Problem details: Answer with one number only, the count of lines in the material below that hold "всех".

Available records:
=== Section Start ===

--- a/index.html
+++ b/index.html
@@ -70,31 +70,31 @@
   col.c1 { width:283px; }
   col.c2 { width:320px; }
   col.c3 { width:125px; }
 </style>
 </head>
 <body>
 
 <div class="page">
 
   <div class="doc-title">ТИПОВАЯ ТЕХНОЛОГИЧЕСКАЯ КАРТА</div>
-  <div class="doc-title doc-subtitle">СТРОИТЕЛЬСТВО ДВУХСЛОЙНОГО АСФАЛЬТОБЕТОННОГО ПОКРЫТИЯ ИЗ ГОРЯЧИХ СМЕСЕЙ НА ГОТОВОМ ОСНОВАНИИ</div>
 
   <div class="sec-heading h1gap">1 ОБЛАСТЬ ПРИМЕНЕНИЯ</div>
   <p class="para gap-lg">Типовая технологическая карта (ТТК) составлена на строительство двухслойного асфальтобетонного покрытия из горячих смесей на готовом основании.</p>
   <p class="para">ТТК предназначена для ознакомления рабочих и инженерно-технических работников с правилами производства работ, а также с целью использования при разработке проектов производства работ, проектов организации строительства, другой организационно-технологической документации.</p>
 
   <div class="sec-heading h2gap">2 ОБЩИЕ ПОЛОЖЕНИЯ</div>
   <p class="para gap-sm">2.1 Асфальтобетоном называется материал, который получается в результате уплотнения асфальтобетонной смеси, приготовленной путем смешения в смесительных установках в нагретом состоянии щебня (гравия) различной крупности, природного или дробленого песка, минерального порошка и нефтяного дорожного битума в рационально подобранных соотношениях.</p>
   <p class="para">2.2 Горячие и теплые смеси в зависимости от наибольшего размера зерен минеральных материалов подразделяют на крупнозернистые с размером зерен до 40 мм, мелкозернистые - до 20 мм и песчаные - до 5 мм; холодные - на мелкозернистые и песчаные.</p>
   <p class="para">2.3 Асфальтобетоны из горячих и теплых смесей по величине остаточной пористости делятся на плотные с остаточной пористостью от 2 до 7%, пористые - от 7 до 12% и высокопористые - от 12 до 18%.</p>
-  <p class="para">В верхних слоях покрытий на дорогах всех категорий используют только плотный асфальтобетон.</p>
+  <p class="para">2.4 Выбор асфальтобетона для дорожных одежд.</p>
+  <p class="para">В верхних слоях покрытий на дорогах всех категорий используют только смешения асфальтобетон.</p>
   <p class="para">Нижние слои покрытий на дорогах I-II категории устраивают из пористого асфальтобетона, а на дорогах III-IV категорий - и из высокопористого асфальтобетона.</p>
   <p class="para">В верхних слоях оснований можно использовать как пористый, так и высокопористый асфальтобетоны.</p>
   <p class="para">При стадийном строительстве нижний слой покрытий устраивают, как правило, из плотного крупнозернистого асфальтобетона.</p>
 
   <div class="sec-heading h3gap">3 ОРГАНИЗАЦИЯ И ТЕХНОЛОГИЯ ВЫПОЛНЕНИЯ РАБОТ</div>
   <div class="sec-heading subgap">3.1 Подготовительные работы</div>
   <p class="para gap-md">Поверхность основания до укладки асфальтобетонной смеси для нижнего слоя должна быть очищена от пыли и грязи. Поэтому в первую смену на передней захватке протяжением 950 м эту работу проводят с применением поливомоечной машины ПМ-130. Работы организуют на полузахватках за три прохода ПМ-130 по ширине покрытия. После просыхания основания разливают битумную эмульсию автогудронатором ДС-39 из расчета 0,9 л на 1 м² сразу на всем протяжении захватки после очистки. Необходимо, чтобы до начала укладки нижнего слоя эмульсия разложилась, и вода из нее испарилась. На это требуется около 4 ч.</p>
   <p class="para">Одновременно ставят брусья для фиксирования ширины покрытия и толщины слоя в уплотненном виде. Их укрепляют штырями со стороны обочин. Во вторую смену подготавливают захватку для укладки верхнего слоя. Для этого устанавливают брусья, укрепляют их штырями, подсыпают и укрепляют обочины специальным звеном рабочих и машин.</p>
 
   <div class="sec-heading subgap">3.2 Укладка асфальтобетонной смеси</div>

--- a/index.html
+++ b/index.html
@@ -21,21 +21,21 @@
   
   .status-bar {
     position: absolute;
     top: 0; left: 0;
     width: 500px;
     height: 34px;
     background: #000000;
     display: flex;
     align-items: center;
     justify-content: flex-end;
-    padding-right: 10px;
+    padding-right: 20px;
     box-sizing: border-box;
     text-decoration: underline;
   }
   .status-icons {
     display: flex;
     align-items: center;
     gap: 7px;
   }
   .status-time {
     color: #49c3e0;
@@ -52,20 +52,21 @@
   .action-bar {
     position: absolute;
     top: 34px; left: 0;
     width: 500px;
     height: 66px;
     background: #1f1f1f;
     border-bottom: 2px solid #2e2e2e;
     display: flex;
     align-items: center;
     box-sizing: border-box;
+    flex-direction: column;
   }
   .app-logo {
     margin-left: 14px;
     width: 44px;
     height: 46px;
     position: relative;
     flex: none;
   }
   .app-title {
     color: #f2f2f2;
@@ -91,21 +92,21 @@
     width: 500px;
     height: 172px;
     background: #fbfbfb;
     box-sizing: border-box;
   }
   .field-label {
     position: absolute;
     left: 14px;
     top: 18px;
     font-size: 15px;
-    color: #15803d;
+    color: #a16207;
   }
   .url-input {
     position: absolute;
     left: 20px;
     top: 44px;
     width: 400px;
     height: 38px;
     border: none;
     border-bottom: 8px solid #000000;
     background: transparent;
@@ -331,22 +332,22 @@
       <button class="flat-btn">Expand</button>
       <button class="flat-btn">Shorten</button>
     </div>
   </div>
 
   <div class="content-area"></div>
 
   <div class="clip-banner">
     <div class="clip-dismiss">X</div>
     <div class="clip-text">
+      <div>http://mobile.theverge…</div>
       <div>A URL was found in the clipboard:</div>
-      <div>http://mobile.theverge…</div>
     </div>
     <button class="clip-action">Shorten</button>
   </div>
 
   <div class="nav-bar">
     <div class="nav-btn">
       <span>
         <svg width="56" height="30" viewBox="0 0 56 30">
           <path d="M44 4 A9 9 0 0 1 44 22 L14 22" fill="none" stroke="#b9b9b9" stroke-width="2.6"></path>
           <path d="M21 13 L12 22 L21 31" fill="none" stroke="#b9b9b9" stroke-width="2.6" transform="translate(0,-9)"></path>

=== Section End ===

Task response: 2